• **Directions**:
Looking at the records below, say how many lines include "radius", and add nothing else.

• **Exercise inputs**:
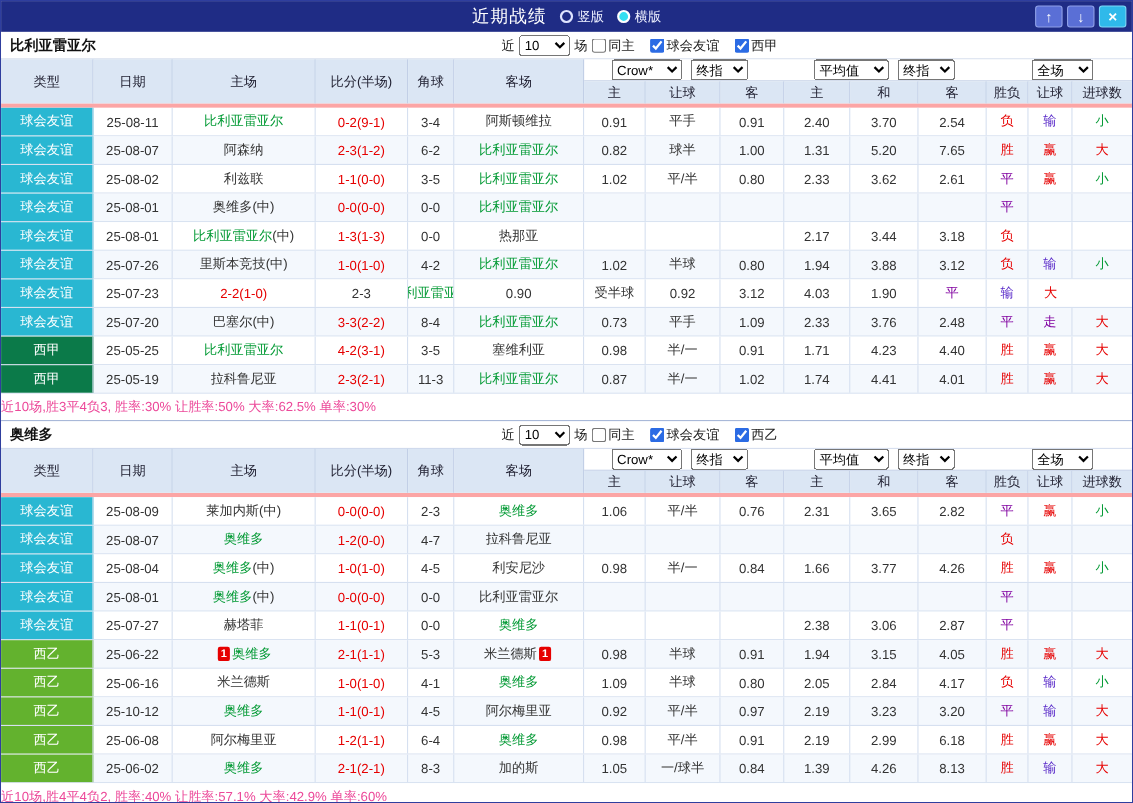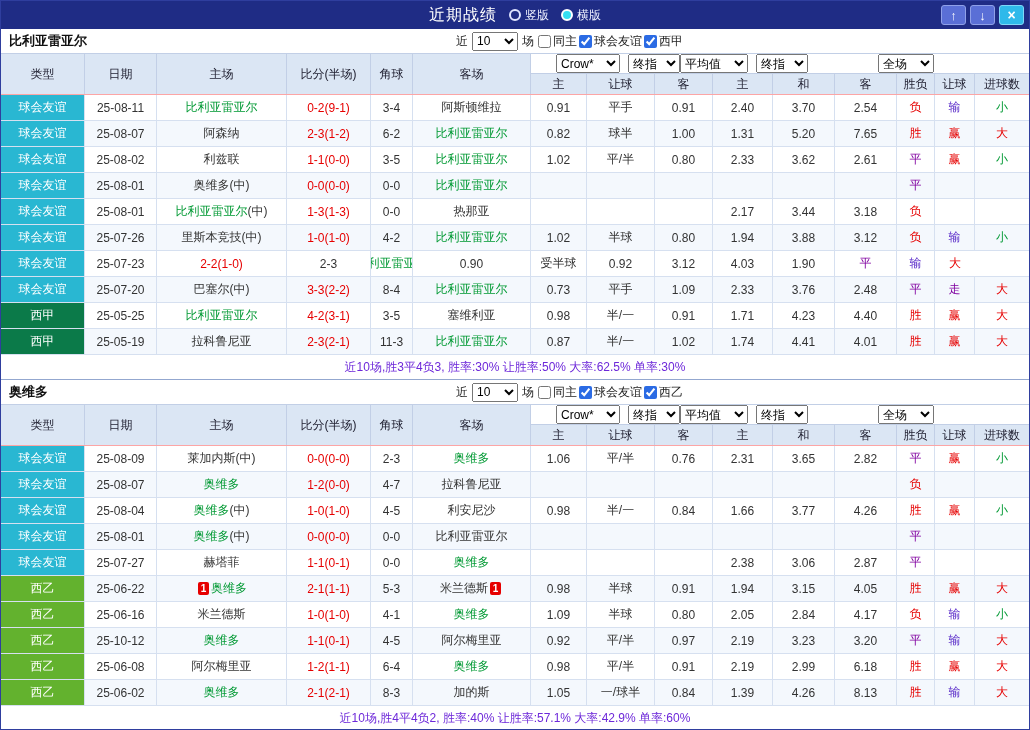--- a/index.html
+++ b/index.html
@@ -16,48 +16,48 @@
   .tb-buttons { position: absolute; right: 5px; top: 4px; display: flex; gap: 4px; }
   .tbtn { width: 25px; height: 20px; border: 1px solid #8fa0e8; background: #5a6fd6; color: #fff; font-size: 13px; font-weight: bold; line-height: 17px; text-align: center; border-radius: 3px; cursor: pointer; }
   .tbtn.close { background: #2fb9ea; border-color: #7fd7f7; font-size: 14px; }
 
   
   :root { --cols: 84px 72px 130px 84px 42px 118px 56px 68px 58px 60px 62px 62px 38px 40px 54px; }
   .sec-title-row { position: relative; height: 24px; background: #fff; }
   .sec-title { position: absolute; left: 8px; top: 0; line-height: 24px; font-weight: bold; font-size: 13px; color: #111; }
   .controls { position: absolute; left: 455px; top: 0; height: 24px; display: flex; align-items: center; gap: 4px; font-size: 12px; color: #222; white-space: nowrap; }
   .controls select { height: 19px; font-size: 12px; width: 46px; }
-  .cbs { display: inline-flex; align-items: center; gap: 2px; }
+  .cbs { display: inline-flex; align-items: center; gap: 14px; }
   .cb { display: inline-flex; align-items: center; gap: 2px; cursor: pointer; }
   .cb input { width: 13px; height: 13px; accent-color: #2b6be4; }
 
-  .thead { display: grid; grid-template-columns: var(--cols); grid-template-rows: 20px 20px; border-top: 1px solid #c2cfe6; border-bottom: 1px solid #fca5a5; }
+  .thead { display: grid; grid-template-columns: var(--cols); grid-template-rows: 20px 20px; border-top: 1px solid #c2cfe6; border-bottom: 4px solid #fca5a5; }
   .th { background: #dbe6f4; font-size: 12px; color: #223; display: flex; align-items: center; justify-content: center; border-right: 1px solid #c2cfe6; overflow: hidden; white-space: nowrap; }
   .th.tall { grid-row: 1 / 3; }
   .th.sub:last-child { border-right: none; }
   .dropstrip { grid-column: 7 / 16; grid-row: 1; background: #fff; display: flex; align-items: center; border-bottom: 1px solid #c2cfe6; }
   .hsel { height: 19px; font-size: 12px; }
   .m0 { width: 64px; margin-left: 25px; }
   .m1 { width: 52px; margin-left: 8px; }
-  .m2 { width: 68px; }
+  .m2 { width: 68px; margin-left: 60px; }
   .m3 { width: 52px; margin-left: 8px; }
   .m4 { width: 56px; margin-left: 70px; }
 
   .tbody .tr { display: grid; grid-template-columns: var(--cols); height: 26px; border-bottom: 1px solid #d6e0f0; background: #fff; }
   .tbody .tr:nth-child(even) { background: #f4f8fd; }
   .td { display: flex; align-items: center; justify-content: center; font-size: 12px; color: #333; border-right: 1px solid #d6e0f0; overflow: hidden; white-space: nowrap; }
   .td:last-child { border-right: none; }
   .td.type { color: #fff; }
   .td.score { color: #e60000; }
   .tname { color: #333; cursor: pointer; }
   .tname.focal { color: #009933; }
   .neutral { color: #333; }
   .badge { display: inline-block; min-width: 11px; height: 13px; line-height: 13px; background: #e60000; color: #fff; font-size: 10px; font-weight: bold; text-align: center; margin: 0 2px; border-radius: 2px; }
 
-  .summary { height: 25px; line-height: 24px; text-align: center; font-size: 12px; color: #6d28d9; border-bottom: 1px solid #93a7cf; background: #fff; }
+  .summary { height: 25px; line-height: 24px; text-align: left; font-size: 12px; color: #ec4899; border-bottom: 1px solid #93a7cf; background: #fff; }
 </style>
 </head>
 <body>
 
 <div class="page">
   <div class="topbar">
     <div class="tb-center">
       <span class="tb-title">近期战绩</span>
       <label class="radio">
         <span class="rdot"></span>

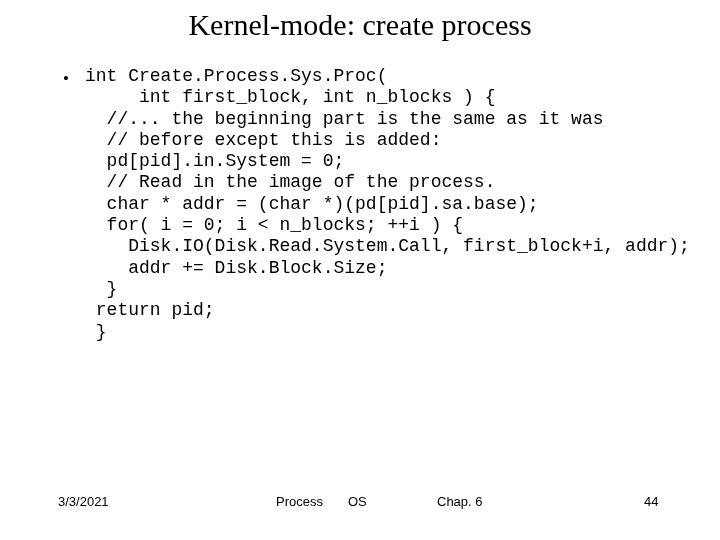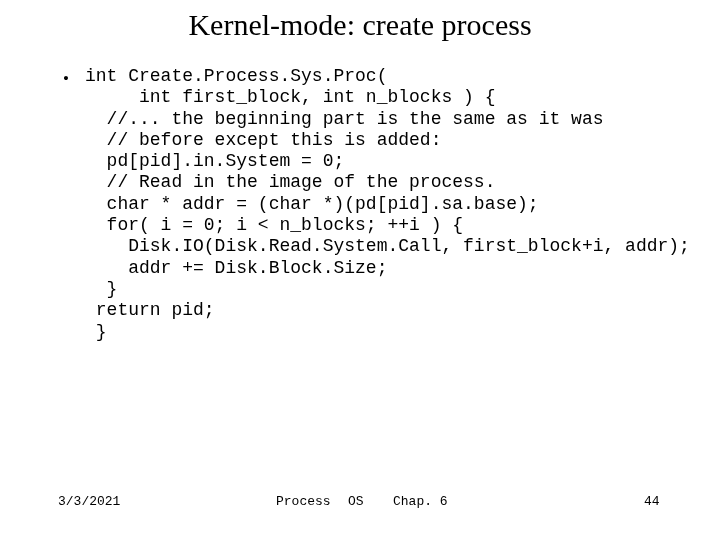--- a/index.html
+++ b/index.html
@@ -58,41 +58,41 @@
     line-height: 21.3px;
     color: #000000;
     white-space: pre;
   }
   .footer {
     position: absolute;
     left: 0;
     top: 494px;
     width: 720px;
     height: 20px;
-    font-family: Liberation Mono, monospace;
+    font-family: Liberation Sans, sans-serif;
     font-size: 13px;
     color: #000000;
   }
   .footer-date {
     position: absolute;
     left: 58px;
     top: 0;
   }
   .footer-center {
     position: absolute;
     left: 276px;
     top: 0;
     width: 300px;
   }
   .footer-center span {
     display: inline-block;
   }
   .f-c1 { width: 72px; }
   .f-c2 { width: 45px; }
-  .f-c3 { width: 100px; }
+  .f-c3 { width: 100px; margin-left: 44px; }
   .footer-page {
     position: absolute;
     left: 644px;
     top: 0;
     text-align: right;
   }
 </style>
 </head>
 <body>
 

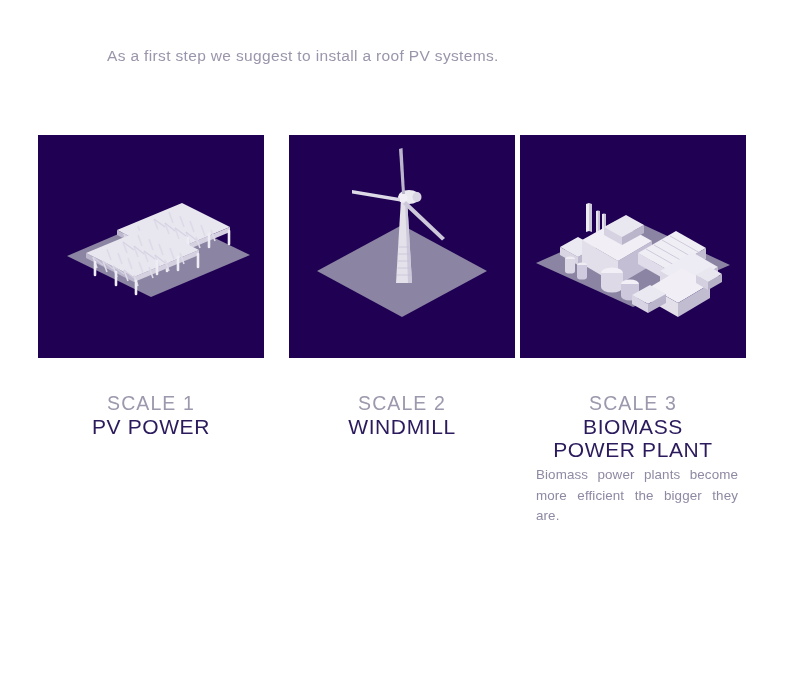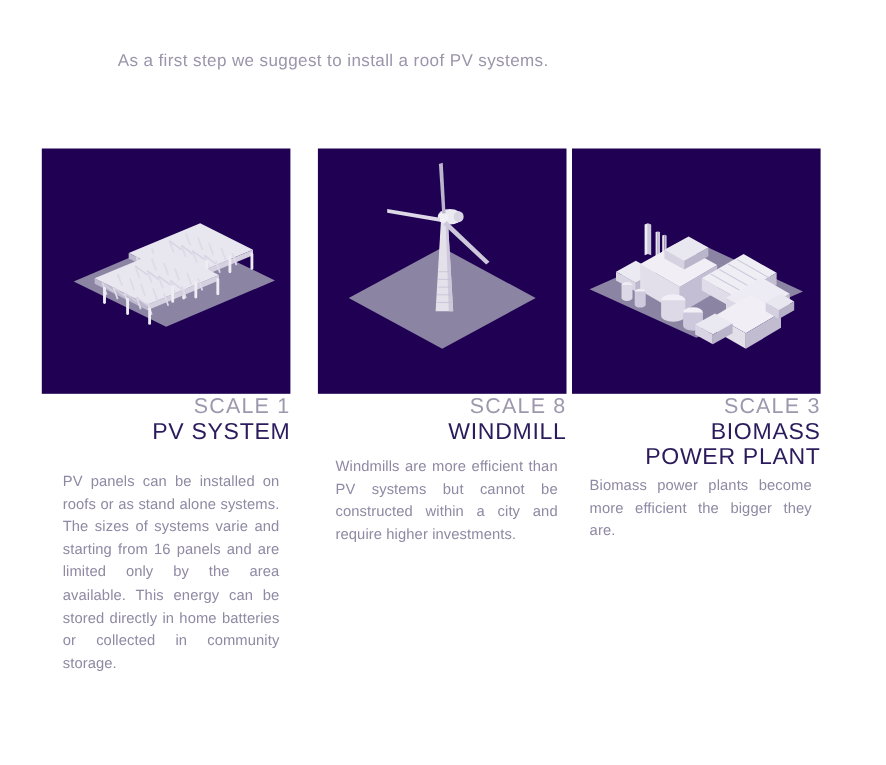--- a/index.html
+++ b/index.html
@@ -57,21 +57,22 @@
     width: 226px;
     height: 223px;
     background: #1f0053;
     overflow: hidden;
   }
 
   .card svg { display: block; width: 226px; height: 223px; }
 
   
   .titles {
-    text-align: right;
+    margin-top: 34px;
+    text-align: center;
     line-height: 23px;
   }
 
   .scale-label {
     display: block;
     font-size: 19.5px;
     letter-spacing: 1.1px;
     color: #9d98ad;
     font-weight: 400;
   }
@@ -163,23 +164,22 @@
               <line x1="98" y1="146" x2="98" y2="159"></line>
               <line x1="119" y1="126" x2="119" y2="139"></line>
               <line x1="140" y1="122" x2="140" y2="135"></line>
               <line x1="160" y1="119" x2="160" y2="132"></line>
             </g>
           </g>
         </svg>
       </div>
       <div class="titles">
         <span class="scale-label">SCALE 1</span>
-        <span class="name-label">PV SYSTEM</span>
-      </div>
-      <div class="body-copy">PV panels can be installed on roofs or as stand alone systems. The sizes of systems varie and starting from 16 panels and are limited only by the area available. This energy can be stored directly in home batteries or collected in community storage.</div>
+        <span class="name-label">PV POWER</span>
+      </div>
     </div>
 
     <div class="col col-1">
       <div class="card">
         <svg viewBox="0 0 226 223">
 
           <polygon points="113,182 198,136 113,90 28,136" fill="#8b84a3"></polygon>
 
           <polygon points="107,148 112,63 118,63 123,148" fill="#e4e1eb"></polygon>
           <polygon points="116,63 118,63 123,148 119,148" fill="#cdc8da"></polygon>
@@ -198,24 +198,23 @@
           <circle cx="114" cy="63" r="4.5" fill="#f2f0f6"></circle>
 
           <polygon points="113,59 110,14 113.5,13 116,59" fill="#bcb6cc"></polygon>
 
           <polygon points="111,63 63,55 63,58.5 111,66.5" fill="#ddd9e7"></polygon>
 
           <polygon points="117,66 156,103 153,105.5 114,69" fill="#cdc8da"></polygon>
         </svg>
       </div>
       <div class="titles">
-        <span class="scale-label">SCALE 8</span>
+        <span class="scale-label">SCALE 2</span>
         <span class="name-label">WINDMILL</span>
       </div>
-      <div class="body-copy">Windmills are more efficient than PV systems but cannot be constructed within a city and require higher investments.</div>
     </div>
 
     <div class="col col-2">
       <div class="card">
         <svg viewBox="0 0 226 223">
 
           <polygon points="113,172 210,130 113,85 16,128" fill="#8b84a3"></polygon>
 
           <polygon points="66,69 69,68 69,96 66,97" fill="#efedf4"></polygon>
           <polygon points="69,68 72,69 72,97 69,96" fill="#cdc8da"></polygon>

• **Answer to this problem**:
2